[Records from a data collection]
>>>>>

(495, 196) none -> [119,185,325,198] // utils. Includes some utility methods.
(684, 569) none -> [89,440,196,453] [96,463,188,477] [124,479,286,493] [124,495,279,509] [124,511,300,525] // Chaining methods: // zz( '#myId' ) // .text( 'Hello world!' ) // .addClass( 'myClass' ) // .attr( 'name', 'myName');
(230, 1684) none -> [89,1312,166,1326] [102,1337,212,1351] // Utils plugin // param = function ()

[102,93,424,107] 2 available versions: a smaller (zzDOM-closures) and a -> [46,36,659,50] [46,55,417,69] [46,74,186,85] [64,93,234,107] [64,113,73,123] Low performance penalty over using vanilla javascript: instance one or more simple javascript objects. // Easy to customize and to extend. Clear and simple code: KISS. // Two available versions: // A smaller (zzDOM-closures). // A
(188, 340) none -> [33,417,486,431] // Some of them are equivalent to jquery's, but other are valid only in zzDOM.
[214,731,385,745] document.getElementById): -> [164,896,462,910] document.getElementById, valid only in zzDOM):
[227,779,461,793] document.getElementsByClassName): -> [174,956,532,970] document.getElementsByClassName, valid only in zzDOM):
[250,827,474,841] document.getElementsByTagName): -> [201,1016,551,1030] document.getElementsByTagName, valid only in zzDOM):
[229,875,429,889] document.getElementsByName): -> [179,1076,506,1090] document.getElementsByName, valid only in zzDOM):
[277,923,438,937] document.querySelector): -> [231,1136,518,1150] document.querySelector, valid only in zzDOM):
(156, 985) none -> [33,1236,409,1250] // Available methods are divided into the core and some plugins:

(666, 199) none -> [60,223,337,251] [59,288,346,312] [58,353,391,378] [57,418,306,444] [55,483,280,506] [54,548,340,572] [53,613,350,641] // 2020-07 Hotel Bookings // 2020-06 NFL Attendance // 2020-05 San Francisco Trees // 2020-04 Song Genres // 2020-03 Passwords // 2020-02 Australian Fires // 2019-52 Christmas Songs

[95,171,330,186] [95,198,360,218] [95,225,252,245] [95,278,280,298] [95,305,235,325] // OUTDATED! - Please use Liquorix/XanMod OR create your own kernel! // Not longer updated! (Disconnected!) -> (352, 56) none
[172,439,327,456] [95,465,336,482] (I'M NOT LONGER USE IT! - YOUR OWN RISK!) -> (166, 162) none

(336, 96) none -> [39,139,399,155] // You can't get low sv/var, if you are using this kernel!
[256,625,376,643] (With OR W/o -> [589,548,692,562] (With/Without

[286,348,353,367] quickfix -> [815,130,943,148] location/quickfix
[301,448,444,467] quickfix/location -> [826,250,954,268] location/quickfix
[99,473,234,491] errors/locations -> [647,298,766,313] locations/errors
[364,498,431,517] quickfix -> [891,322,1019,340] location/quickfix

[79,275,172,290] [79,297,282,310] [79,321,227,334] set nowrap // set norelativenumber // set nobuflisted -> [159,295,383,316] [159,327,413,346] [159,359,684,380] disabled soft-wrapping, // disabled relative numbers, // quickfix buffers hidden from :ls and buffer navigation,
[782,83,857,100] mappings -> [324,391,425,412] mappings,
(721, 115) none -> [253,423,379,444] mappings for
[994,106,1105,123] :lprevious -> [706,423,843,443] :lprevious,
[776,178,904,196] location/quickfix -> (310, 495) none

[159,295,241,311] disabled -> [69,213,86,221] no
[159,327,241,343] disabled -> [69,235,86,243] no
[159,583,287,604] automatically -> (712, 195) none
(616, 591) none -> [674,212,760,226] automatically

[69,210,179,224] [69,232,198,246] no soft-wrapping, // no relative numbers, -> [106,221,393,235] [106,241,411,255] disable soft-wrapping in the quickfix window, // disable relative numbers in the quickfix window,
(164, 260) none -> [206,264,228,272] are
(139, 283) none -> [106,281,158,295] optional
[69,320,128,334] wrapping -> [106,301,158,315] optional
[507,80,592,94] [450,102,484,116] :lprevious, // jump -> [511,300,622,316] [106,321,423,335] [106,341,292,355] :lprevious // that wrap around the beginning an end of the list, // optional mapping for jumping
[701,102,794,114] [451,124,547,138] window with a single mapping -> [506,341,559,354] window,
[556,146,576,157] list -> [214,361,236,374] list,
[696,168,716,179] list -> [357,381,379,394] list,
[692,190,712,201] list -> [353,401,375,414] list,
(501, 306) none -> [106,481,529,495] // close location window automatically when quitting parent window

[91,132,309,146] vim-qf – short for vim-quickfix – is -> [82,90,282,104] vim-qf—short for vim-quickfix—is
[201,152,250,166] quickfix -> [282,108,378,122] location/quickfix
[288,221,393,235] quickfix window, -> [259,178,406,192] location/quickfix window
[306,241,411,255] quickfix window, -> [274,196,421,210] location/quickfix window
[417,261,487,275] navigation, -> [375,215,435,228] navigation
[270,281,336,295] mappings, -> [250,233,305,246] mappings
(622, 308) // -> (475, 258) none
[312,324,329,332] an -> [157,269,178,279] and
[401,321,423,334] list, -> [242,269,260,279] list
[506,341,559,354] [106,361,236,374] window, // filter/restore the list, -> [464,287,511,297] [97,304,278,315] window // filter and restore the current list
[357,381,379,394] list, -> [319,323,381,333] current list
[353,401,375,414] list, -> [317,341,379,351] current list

<<<<<

- **WHAT THE EXERCISE ASKS**: For this task, print the records again exactly as they appear.

- **OUTPUT FOR THIS EXERCISE**:
(495, 196) none -> [119,185,325,198] // utils. Includes some utility methods.
(684, 569) none -> [89,440,196,453] [96,463,188,477] [124,479,286,493] [124,495,279,509] [124,511,300,525] // Chaining methods: // zz( '#myId' ) // .text( 'Hello world!' ) // .addClass( 'myClass' ) // .attr( 'name', 'myName');
(230, 1684) none -> [89,1312,166,1326] [102,1337,212,1351] // Utils plugin // param = function ()

[102,93,424,107] 2 available versions: a smaller (zzDOM-closures) and a -> [46,36,659,50] [46,55,417,69] [46,74,186,85] [64,93,234,107] [64,113,73,123] Low performance penalty over using vanilla javascript: instance one or more simple javascript objects. // Easy to customize and to extend. Clear and simple code: KISS. // Two available versions: // A smaller (zzDOM-closures). // A
(188, 340) none -> [33,417,486,431] // Some of them are equivalent to jquery's, but other are valid only in zzDOM.
[214,731,385,745] document.getElementById): -> [164,896,462,910] document.getElementById, valid only in zzDOM):
[227,779,461,793] document.getElementsByClassName): -> [174,956,532,970] document.getElementsByClassName, valid only in zzDOM):
[250,827,474,841] document.getElementsByTagName): -> [201,1016,551,1030] document.getElementsByTagName, valid only in zzDOM):
[229,875,429,889] document.getElementsByName): -> [179,1076,506,1090] document.getElementsByName, valid only in zzDOM):
[277,923,438,937] document.querySelector): -> [231,1136,518,1150] document.querySelector, valid only in zzDOM):
(156, 985) none -> [33,1236,409,1250] // Available methods are divided into the core and some plugins:

(666, 199) none -> [60,223,337,251] [59,288,346,312] [58,353,391,378] [57,418,306,444] [55,483,280,506] [54,548,340,572] [53,613,350,641] // 2020-07 Hotel Bookings // 2020-06 NFL Attendance // 2020-05 San Francisco Trees // 2020-04 Song Genres // 2020-03 Passwords // 2020-02 Australian Fires // 2019-52 Christmas Songs

[95,171,330,186] [95,198,360,218] [95,225,252,245] [95,278,280,298] [95,305,235,325] // OUTDATED! - Please use Liquorix/XanMod OR create your own kernel! // Not longer updated! (Disconnected!) -> (352, 56) none
[172,439,327,456] [95,465,336,482] (I'M NOT LONGER USE IT! - YOUR OWN RISK!) -> (166, 162) none

(336, 96) none -> [39,139,399,155] // You can't get low sv/var, if you are using this kernel!
[256,625,376,643] (With OR W/o -> [589,548,692,562] (With/Without

[286,348,353,367] quickfix -> [815,130,943,148] location/quickfix
[301,448,444,467] quickfix/location -> [826,250,954,268] location/quickfix
[99,473,234,491] errors/locations -> [647,298,766,313] locations/errors
[364,498,431,517] quickfix -> [891,322,1019,340] location/quickfix

[79,275,172,290] [79,297,282,310] [79,321,227,334] set nowrap // set norelativenumber // set nobuflisted -> [159,295,383,316] [159,327,413,346] [159,359,684,380] disabled soft-wrapping, // disabled relative numbers, // quickfix buffers hidden from :ls and buffer navigation,
[782,83,857,100] mappings -> [324,391,425,412] mappings,
(721, 115) none -> [253,423,379,444] mappings for
[994,106,1105,123] :lprevious -> [706,423,843,443] :lprevious,
[776,178,904,196] location/quickfix -> (310, 495) none

[159,295,241,311] disabled -> [69,213,86,221] no
[159,327,241,343] disabled -> [69,235,86,243] no
[159,583,287,604] automatically -> (712, 195) none
(616, 591) none -> [674,212,760,226] automatically

[69,210,179,224] [69,232,198,246] no soft-wrapping, // no relative numbers, -> [106,221,393,235] [106,241,411,255] disable soft-wrapping in the quickfix window, // disable relative numbers in the quickfix window,
(164, 260) none -> [206,264,228,272] are
(139, 283) none -> [106,281,158,295] optional
[69,320,128,334] wrapping -> [106,301,158,315] optional
[507,80,592,94] [450,102,484,116] :lprevious, // jump -> [511,300,622,316] [106,321,423,335] [106,341,292,355] :lprevious // that wrap around the beginning an end of the list, // optional mapping for jumping
[701,102,794,114] [451,124,547,138] window with a single mapping -> [506,341,559,354] window,
[556,146,576,157] list -> [214,361,236,374] list,
[696,168,716,179] list -> [357,381,379,394] list,
[692,190,712,201] list -> [353,401,375,414] list,
(501, 306) none -> [106,481,529,495] // close location window automatically when quitting parent window

[91,132,309,146] vim-qf – short for vim-quickfix – is -> [82,90,282,104] vim-qf—short for vim-quickfix—is
[201,152,250,166] quickfix -> [282,108,378,122] location/quickfix
[288,221,393,235] quickfix window, -> [259,178,406,192] location/quickfix window
[306,241,411,255] quickfix window, -> [274,196,421,210] location/quickfix window
[417,261,487,275] navigation, -> [375,215,435,228] navigation
[270,281,336,295] mappings, -> [250,233,305,246] mappings
(622, 308) // -> (475, 258) none
[312,324,329,332] an -> [157,269,178,279] and
[401,321,423,334] list, -> [242,269,260,279] list
[506,341,559,354] [106,361,236,374] window, // filter/restore the list, -> [464,287,511,297] [97,304,278,315] window // filter and restore the current list
[357,381,379,394] list, -> [319,323,381,333] current list
[353,401,375,414] list, -> [317,341,379,351] current list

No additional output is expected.